The Eucharistic Prayer is first and foremost that: a prayer, a prayer. It is located at the very center of the celebration, not because of chronology, but because of importance. It is a prayer that the celebrant proclaims, but in doing so he does so in the name of the whole assembly: it is not a personal or individual prayer of his own.

It is a prayer of thanksgiving, but it is also a prayer of consecration. In it the Holy Spirit is asked to transform the bread and wine into the Body and Blood of the Lord, and also to transform those who are to receive it, so that they may obtain a precious gift from God: unity, communion, being one body and one spirit.

In the Eucharist we find a moment of solemn petition of the Holy Spirit. In fact, there are two moments, and both are related to each other. Both are present in the Eucharistic Prayer.

Just before the consecration, the priest, by laying on his hands, invokes the gift of the Spirit upon the bread and wine. It is not a human action that transforms the gifts into the Body and Blood of Christ, but the action of the Spirit, which is solemnly invoked. It is God who saves, He is the one who transforms the bread and wine.

The Church wanted to highlight this double moment of epiclesis and consecration by asking us for a gesture of prayer and adoration, which is to kneel: from the moment the priest lays his hands on the offerings until the consecration of the chalice is over.

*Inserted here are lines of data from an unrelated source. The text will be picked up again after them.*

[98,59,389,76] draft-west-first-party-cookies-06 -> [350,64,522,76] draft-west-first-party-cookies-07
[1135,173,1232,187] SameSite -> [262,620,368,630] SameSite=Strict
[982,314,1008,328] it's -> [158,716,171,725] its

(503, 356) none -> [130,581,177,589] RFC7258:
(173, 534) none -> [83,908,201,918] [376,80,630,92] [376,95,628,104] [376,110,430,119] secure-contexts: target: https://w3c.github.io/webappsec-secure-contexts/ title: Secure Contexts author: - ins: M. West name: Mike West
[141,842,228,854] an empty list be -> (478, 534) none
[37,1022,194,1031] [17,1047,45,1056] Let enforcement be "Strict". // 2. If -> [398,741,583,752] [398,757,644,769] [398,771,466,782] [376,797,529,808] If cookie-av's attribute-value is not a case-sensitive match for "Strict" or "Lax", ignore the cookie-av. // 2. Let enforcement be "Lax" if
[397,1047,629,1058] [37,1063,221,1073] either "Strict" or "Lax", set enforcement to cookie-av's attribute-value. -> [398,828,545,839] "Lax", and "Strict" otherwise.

After the account of the institution, the priest again asks for the Spirit. This time he does not invoke it over the gifts, but on the assembly, on those who are going to receive those consecrated gifts. The Spirit transforms the bread and wine, and he also transforms the Christian community, “those of us who are going to partake of the Body and Blood of Christ.”

In the Eucharist we celebrate the memorial of Christ’s death and resurrection, and we do so with the signs He left us for this purpose at the Last Supper.

To celebrate this memorial is first and foremost to celebrate a presence in the “now” in which we live: the presence of Christ, of his salvation. Without repeating the events of our salvation, the grace that is poured out from them comes to us, because Christ is present in the liturgy of the Church. It is not a mere memory. It’s a presence; and an effective presence, which calls us to an encounter that changes our lives.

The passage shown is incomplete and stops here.